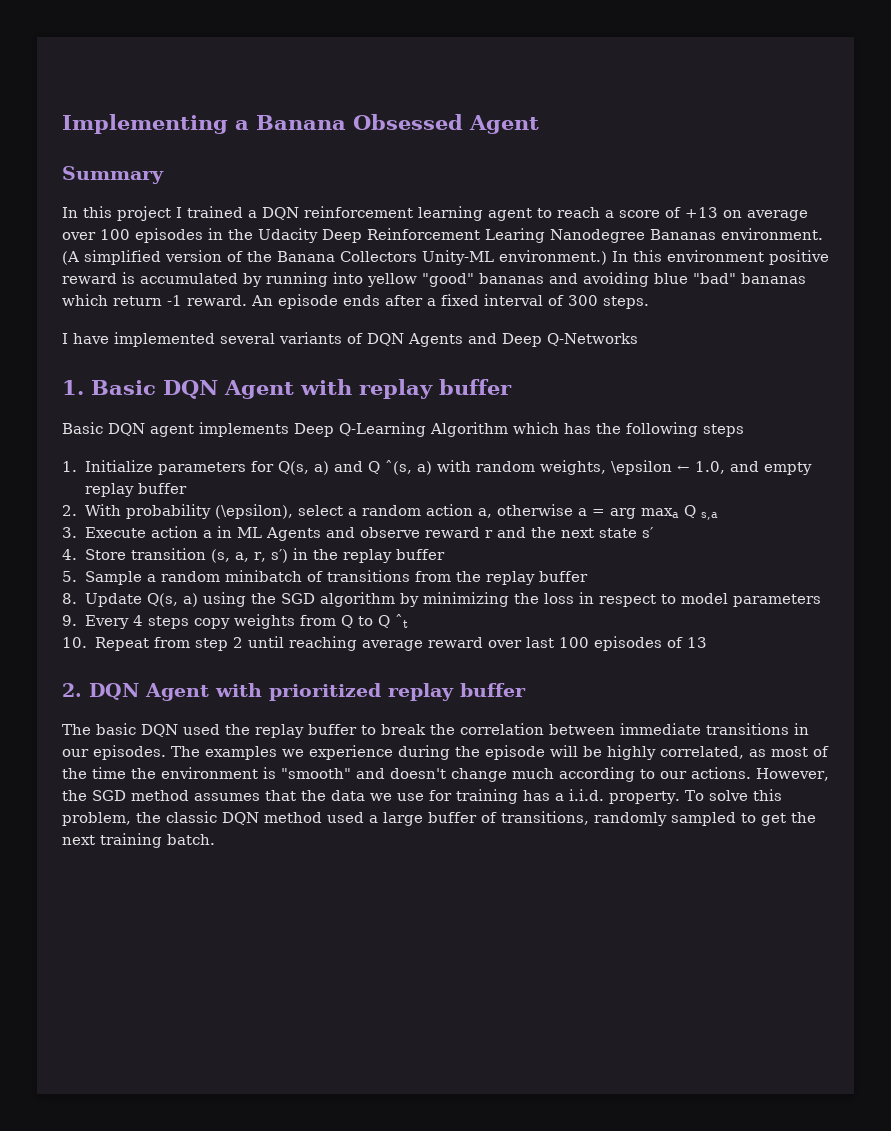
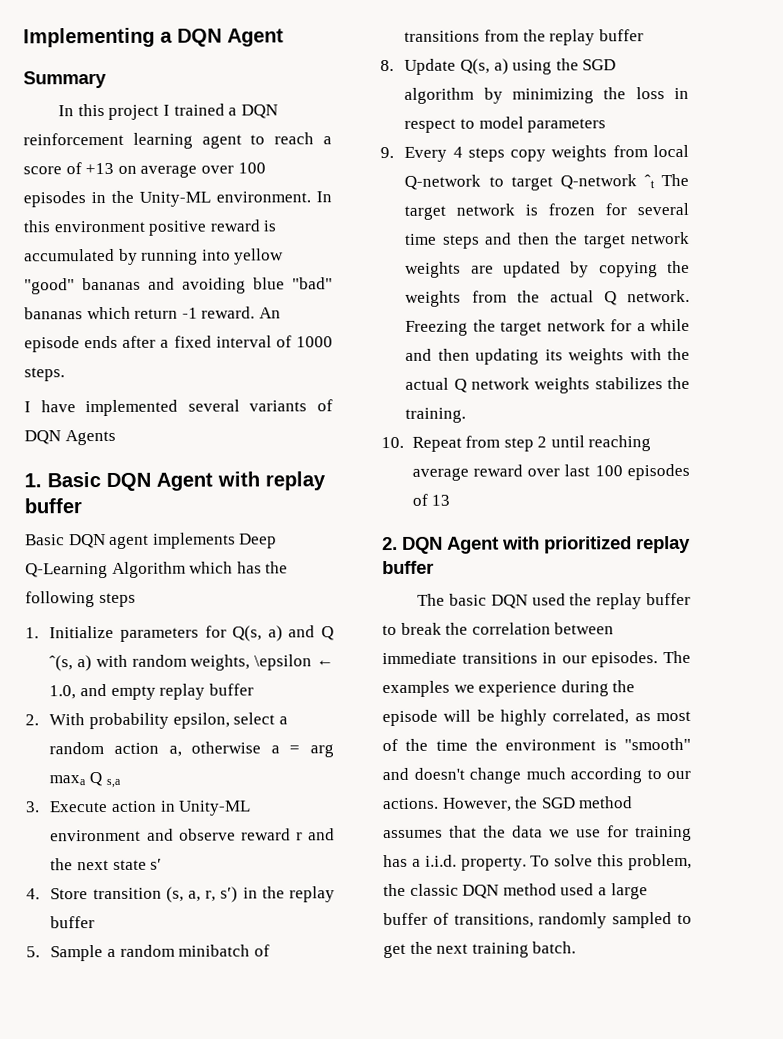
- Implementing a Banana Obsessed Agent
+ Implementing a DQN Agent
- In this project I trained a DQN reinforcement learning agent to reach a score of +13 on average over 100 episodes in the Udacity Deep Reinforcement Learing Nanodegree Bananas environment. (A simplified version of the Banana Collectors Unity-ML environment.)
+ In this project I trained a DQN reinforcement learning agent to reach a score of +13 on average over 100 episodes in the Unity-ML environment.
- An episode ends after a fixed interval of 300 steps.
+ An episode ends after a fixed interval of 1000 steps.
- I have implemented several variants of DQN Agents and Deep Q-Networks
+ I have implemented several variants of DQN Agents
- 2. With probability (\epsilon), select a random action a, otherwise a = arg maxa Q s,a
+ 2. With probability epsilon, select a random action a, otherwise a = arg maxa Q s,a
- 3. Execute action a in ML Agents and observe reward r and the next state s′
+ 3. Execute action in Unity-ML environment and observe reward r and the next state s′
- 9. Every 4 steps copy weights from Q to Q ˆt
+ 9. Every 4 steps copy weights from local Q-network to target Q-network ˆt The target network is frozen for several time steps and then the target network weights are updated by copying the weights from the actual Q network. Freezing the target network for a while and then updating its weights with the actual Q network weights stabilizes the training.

#####

■ Assigned task
Please return the full listing exactly as given, with the images left out.

■ Output below
- Implementing a Banana Obsessed Agent
+ Implementing a DQN Agent
- In this project I trained a DQN reinforcement learning agent to reach a score of +13 on average over 100 episodes in the Udacity Deep Reinforcement Learing Nanodegree Bananas environment. (A simplified version of the Banana Collectors Unity-ML environment.)
+ In this project I trained a DQN reinforcement learning agent to reach a score of +13 on average over 100 episodes in the Unity-ML environment.
- An episode ends after a fixed interval of 300 steps.
+ An episode ends after a fixed interval of 1000 steps.
- I have implemented several variants of DQN Agents and Deep Q-Networks
+ I have implemented several variants of DQN Agents
- 2. With probability (\epsilon), select a random action a, otherwise a = arg maxa Q s,a
+ 2. With probability epsilon, select a random action a, otherwise a = arg maxa Q s,a
- 3. Execute action a in ML Agents and observe reward r and the next state s′
+ 3. Execute action in Unity-ML environment and observe reward r and the next state s′
- 9. Every 4 steps copy weights from Q to Q ˆt
+ 9. Every 4 steps copy weights from local Q-network to target Q-network ˆt The target network is frozen for several time steps and then the target network weights are updated by copying the weights from the actual Q network. Freezing the target network for a while and then updating its weights with the actual Q network weights stabilizes the training.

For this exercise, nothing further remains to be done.